No method helped me insert quickly it took 2 days and 3 days after that getting timeout error.
Here is few methods i tried
First method i converted dataframe to dictionary and tried uploading database Here is the sample example of data looks like: Note: i'm sharing 20 rows of data but actually i have huge amount of data
conn = psycopg2.connect(
host= 'redshift-####-dev.)00000.us-east-1.redshift.amazonaws.com' ,
database= '*****',
user='****',
password='*****',
port= '5439'
)
print("Succesful Connection to RedShift Dev")
cur = conn.cursor ()
df_dic =[{'case_id': 69370, 'column_name': 'subject', 'split_text': 'working', 'split_text_cnt': 1, 'load_ts': '2023-
12-15'}, {'case_id': 69370, 'column_name': 'subject', 'split_text': 'scenes', 'split_text_cnt': 1, 'load_ts': '2023-12-15'}, {'
case_id': 69370, 'column_name': 'subject', 'split_text': 'intended', 'split_text_cnt': 1, 'load_ts': '2023-12-15'}, {'case_id':
69371, 'column_name': 'subject', 'split_text': 'redirected', 'split_text_cnt': 1, 'load_ts': '2023-12-15'}, {'case_id': 69371,
'column_name': 'subject', 'split_text': 'ge', 'split_text_cnt': 2, 'load_ts': '2023-12-15'}, {'case_id': 69371, 'column_name':
'subject', 'split_text': 'sensor', 'split_text_cnt': 1, 'load_ts': '2023-12-15'}, {'case_id': 69371, 'column_name': 'subject',
'split_text': 'flush', 'split_text_cnt': 1, 'load_ts': '2023-12-15'}, {'case_id': 69371, 'column_name': 'subject', 'split_text
': 'motion', 'split_text_cnt': 1, 'load_ts': '2023-12-15'}, {'case_id': 69371, 'column_name': 'subject', 'split_text': 'led', '
split_text_cnt': 1, 'load_ts': '2023-12-15'}, {'case_id': 69371, 'column_name': 'subject', 'split_text': 'fixture', 'split_text
_cnt': 1, 'load_ts': '2023-12-15'}, {'case_id': 69371, 'column_name': 'subject', 'split_text': 'contact', 'split_text_cnt': 1,
'load_ts': '2023-12-15'}]
sql = "INSERT INTO odey.sfc_ca_sit_di (case_id,column_name,split_text,split_text_cnt,load_ts) VALUES (%(case_id)s,%(column_name)s,%(case_subject)s,%(Case_Subject_Split_Count)s,%(load_date)s)"

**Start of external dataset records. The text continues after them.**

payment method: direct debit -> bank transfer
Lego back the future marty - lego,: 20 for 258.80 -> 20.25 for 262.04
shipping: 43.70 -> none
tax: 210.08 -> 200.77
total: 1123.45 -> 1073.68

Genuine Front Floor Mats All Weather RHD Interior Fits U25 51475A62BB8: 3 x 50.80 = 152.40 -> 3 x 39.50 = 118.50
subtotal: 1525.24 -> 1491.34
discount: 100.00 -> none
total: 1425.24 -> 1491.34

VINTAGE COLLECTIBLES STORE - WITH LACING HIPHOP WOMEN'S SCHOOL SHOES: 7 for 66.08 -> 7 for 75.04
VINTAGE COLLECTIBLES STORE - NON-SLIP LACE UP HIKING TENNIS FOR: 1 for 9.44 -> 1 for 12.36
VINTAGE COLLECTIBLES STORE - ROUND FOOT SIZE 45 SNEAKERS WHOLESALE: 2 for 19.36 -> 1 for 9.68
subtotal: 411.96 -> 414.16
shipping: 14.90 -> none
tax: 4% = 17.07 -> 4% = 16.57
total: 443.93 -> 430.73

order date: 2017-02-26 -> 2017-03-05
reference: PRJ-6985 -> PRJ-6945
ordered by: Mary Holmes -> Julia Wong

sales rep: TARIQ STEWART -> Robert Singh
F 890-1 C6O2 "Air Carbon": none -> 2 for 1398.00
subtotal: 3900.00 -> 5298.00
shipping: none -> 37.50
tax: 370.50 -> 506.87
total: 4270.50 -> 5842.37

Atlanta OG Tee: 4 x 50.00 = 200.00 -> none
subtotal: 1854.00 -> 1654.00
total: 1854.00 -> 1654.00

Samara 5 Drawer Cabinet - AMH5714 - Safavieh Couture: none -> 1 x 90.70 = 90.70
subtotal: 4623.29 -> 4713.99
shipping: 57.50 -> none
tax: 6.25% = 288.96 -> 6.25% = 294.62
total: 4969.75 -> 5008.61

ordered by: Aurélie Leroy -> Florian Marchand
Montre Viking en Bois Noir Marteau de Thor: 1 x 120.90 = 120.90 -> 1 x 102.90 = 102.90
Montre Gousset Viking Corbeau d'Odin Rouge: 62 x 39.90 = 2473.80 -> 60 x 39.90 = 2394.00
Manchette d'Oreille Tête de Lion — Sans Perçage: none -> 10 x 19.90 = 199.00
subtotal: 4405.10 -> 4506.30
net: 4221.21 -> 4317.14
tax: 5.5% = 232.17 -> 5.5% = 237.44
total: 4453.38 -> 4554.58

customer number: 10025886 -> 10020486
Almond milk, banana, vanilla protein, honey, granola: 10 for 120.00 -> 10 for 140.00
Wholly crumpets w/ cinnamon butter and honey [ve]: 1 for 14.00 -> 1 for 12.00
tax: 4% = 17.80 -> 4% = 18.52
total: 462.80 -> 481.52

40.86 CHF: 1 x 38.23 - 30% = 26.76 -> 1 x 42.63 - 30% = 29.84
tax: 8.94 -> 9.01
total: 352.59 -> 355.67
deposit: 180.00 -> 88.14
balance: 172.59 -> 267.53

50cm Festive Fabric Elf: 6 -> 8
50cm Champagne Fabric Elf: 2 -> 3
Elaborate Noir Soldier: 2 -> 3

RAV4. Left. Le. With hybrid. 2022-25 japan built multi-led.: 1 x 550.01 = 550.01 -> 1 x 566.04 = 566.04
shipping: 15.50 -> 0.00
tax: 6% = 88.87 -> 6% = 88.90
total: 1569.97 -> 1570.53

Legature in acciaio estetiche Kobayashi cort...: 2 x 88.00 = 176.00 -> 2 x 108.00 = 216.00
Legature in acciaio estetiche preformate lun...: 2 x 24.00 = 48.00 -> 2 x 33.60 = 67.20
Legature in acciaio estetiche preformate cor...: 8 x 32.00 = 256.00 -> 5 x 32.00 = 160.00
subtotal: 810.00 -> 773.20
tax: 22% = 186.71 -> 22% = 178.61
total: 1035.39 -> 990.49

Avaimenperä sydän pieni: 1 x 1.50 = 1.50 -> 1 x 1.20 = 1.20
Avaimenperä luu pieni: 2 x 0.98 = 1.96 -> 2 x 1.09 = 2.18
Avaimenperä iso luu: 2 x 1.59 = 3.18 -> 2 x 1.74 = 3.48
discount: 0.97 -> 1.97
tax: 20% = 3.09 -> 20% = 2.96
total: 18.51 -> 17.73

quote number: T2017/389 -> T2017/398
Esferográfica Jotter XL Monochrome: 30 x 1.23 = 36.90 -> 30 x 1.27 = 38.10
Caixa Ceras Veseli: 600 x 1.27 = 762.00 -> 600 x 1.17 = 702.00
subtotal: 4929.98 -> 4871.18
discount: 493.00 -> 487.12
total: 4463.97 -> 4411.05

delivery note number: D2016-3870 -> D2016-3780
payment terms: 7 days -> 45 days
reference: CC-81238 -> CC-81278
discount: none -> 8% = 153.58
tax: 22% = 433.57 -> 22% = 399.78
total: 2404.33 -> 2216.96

cur.executemany(sql, df_dic)
conn.commit()
@ this methods i tried
Second method i tried dataframe to database which is converting into tuple and executed query final_out is dataframe
sql = "INSERT INTO sey.sfdse_sp_di (case_id,column_name,split_text,split_text_cnt,load_ts) VALUES (%s,%s,%s,%s,%s)"
for row in final_out.values.tolist():
cur.execute(sql, tuple(row))
#print(tuple(row))
conn.commit()
Both methods are taking days of time
Can anyone please suggest better methods to insert data very quickly
it's huge data roughly 600 000 records data